My truck bed is 8' wide 9' long. I think if the logs were cut about 10' long, and the beam hung out past the rear most vertical support, you could have the logs sideways until they were above the bed then spin them 90* and run them home. That's my thoughts anyway?


----------



## Mike-M (Jun 21, 2015)

No input on the rail idea.
I have a harbor freight 2500 lb atv winch mounted on a truck bed crane. Its the smallest size 12v winch i know of. I cinch a strap around a 3-500 lb log or bundle of logs, and drag it up next to my truck. The HF winch does that part no problem. From there, it really struggles at lifting the wood straight up in the air, even at 1/5 of its rating, so Im using a snatch block now which helps a lot, but it still struggles a little with bigger loads. I also have a Warn 2500 lb atv winch which I have lifted over 1000 lbs off the ground easily, so you get what you pay for I guess.


----------



## bigblue12v (Jun 21, 2015)

Mike, I've got a off brand 2000# on my garden tractor and it has its place but I was pretty sure it wouldn't lift it's rated capacity straight vertical even with a snatch block. Thinking a 4500# ATV winch may do the trick, with snatch block if needed. Yes you get what you pay for with winches. I do have a Smittybilt 10k on my truck and it's been awesome used to have it on a car trailer used several times a day pulling junk cars on, has pulled hundreds of times no issues at all. $500 winch. Couldn't be happier. Have pulled non running combine out of woods with it. 6500# machine. Used it for a gazillion things. Only once used snatch block. It has a very quick line speed for a 10k also!


----------



## bigblue12v (Jun 25, 2015)

Still scratching my head on this project since I'm waiting on finances to catch up with my want list. Too many money pits at once right now unfortunately.


----------



## blades (Jun 27, 2015)

I have noticed that the holes into which one pours funds have increased in depth and width exponentially over the past several years.


----------



## bigblue12v (Jun 27, 2015)

blades said:


> I have noticed that the holes into which one pours funds have increased in depth and width exponentially over the past several years.

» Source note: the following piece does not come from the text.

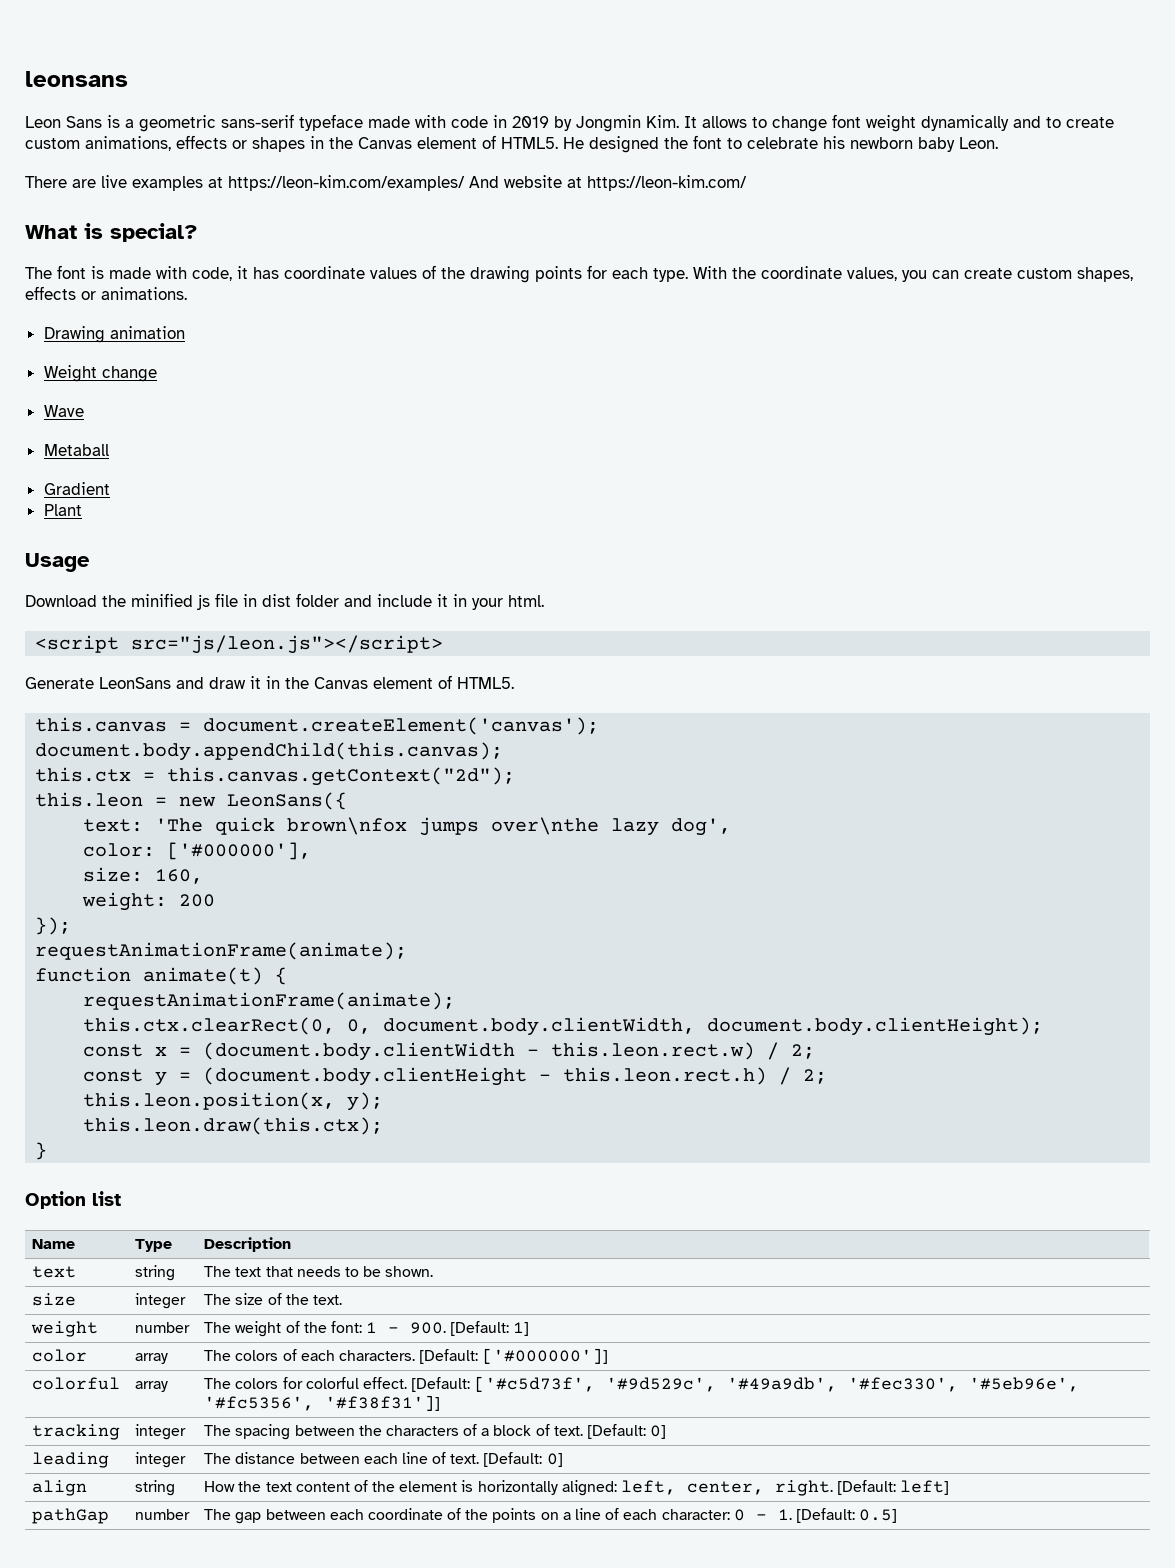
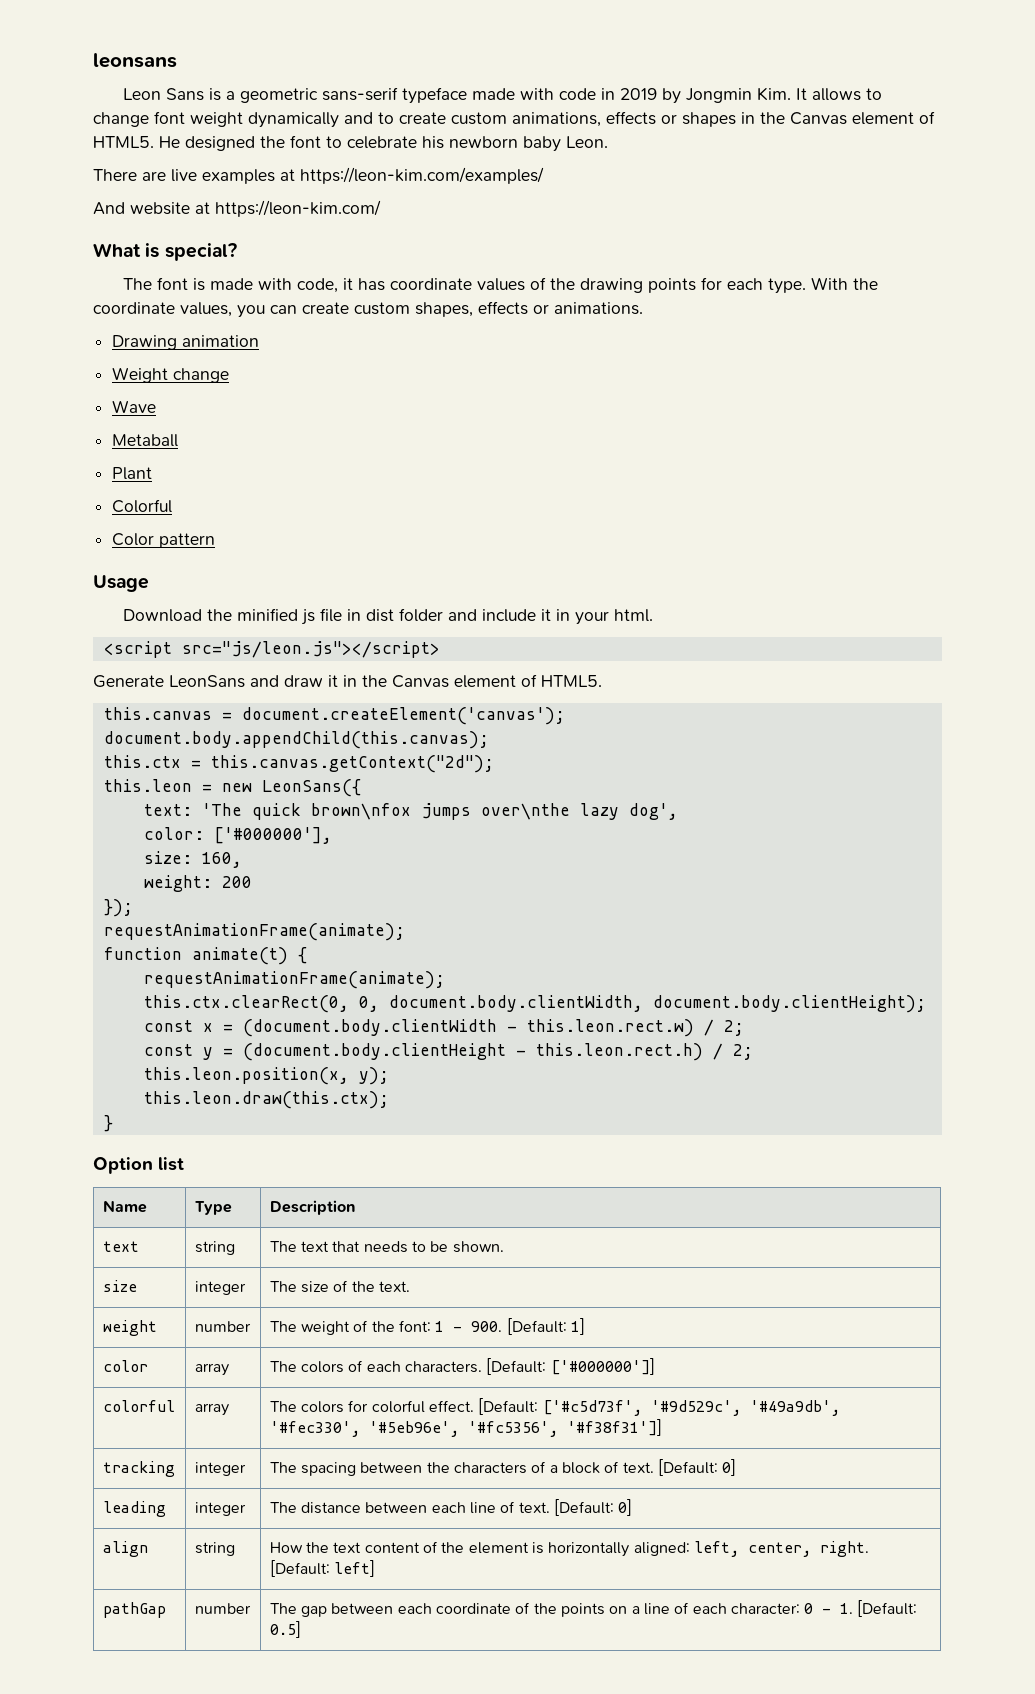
(465, 183) none -> (544, 175) //
[43,482,110,495] [43,504,82,516] Gradient // Plant -> [112,467,153,480] [112,499,173,513] [112,533,216,548] Plant // Colorful // Color pattern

That is fantastic in all of it's awful truth lol


----------



## TimberMcPherson (Jun 28, 2015)

Thank me later!


----------



## bigblue12v (Jun 28, 2015)

I've seen those videos, I've scoured YouTube! My truck bed is so high that I feared the geometry might not be correct for one of those arches. It is dead simple though. My truck is a 4wd one ton Dodge with a flatbed but it's not a cab chassis truck so the bed has additional height from crossmembers used to bridge the bed to the truck frame. Also not sure how well it would work to stack to more than one layer of logs. If you search "winch loading logs" on YouTube you'll find the most results that way. Another option I'm considering trying is the ramps off the side and roll logs up it with winch. Again very very simple and you can stack multiple layers that way quite easily. 

Here's truck:


----------



## bigblue12v (Jul 1, 2015)

Here's what I came up with!!! Still have some tweaking and perfecting but I'm happy with it for the time and money investment and practicality. No permanent or inconvenient modifications to my truck. Actually none at all, the ramps hook on like trailer ramps and the winch mount sits down in a pocket and a chain secures it. Need to perfect that a little, clean up weld slag and grind corners and edges smooth on everything but it was threatening rain so I had to hurry lol. Pardon the winch cutting in and out, my battery wasn't charged and my cordless remote surges when battery is low. This is a 10,000# Smittybilt winch on a receiver hitch mount, goes in front bumper of my truck or rear, or on front of a trailer. Anywhere really. I have a power plug on front bumper and need to run one back to bed also so it can run off truck battery. This set up can be used on either side of the truck bed that's a nice thing!!!! I was initially going to go this route but was concerned that stacking multiple layers of logs would be very difficult at best but I pondered on it and found a couple YouTube videos showing how to do it.


----------



## rwoods (Jul 1, 2015)

I believe you will find that you don't actually need such long ramps. I parbuckled on trailers without ramps. Ron


----------



## rwoods (Jul 1, 2015)

Even odd ball stuff will roll up with a chain. Ron

Base is 3' or so on both of these stems. All loaded without ramps.



Even this forked log will load with chains.


----------



## bigblue12v (Jul 2, 2015)

Rwoods! Nice! I can always cut them down, they're 8' long right now. 2x4" x 0.25" wall box tube they're friggin heavy! One reason I might leave long is these could be integral back bone to a set of ramps that could be used for loading riding mowers in bed of my truck and need the length for that.


----------



## rwoods (Jul 2, 2015)

Nothing wrong with multitasking. I just figured that they would have to be stout to work at that length - thus heavy. Ron


----------



## bigblue12v (Jul 2, 2015)

Testing it out in the yard. Works great just gotta keep a cant hook handy. My wireless remote sucks. It's great when it works right. Going to fetch some bigger logs tomorrow. Will post pics.


----------



## bigblue12v (Jul 16, 2015)

More action yesterday, works great!


----------



## bigblue12v (Jul 16, 2015)

It's back to a dually with 6 new tires they came in Tuesday and was finally able to get them mounted today. The single tire set up handled loads superb all things considered but I was still fearing a blow out with the tires at the end of their life span and as overloaded as they were. These are the same height as the 33's I took off, but the front end has leveling spacers which will come out when I get to it, so they don't look all that big under it.


----------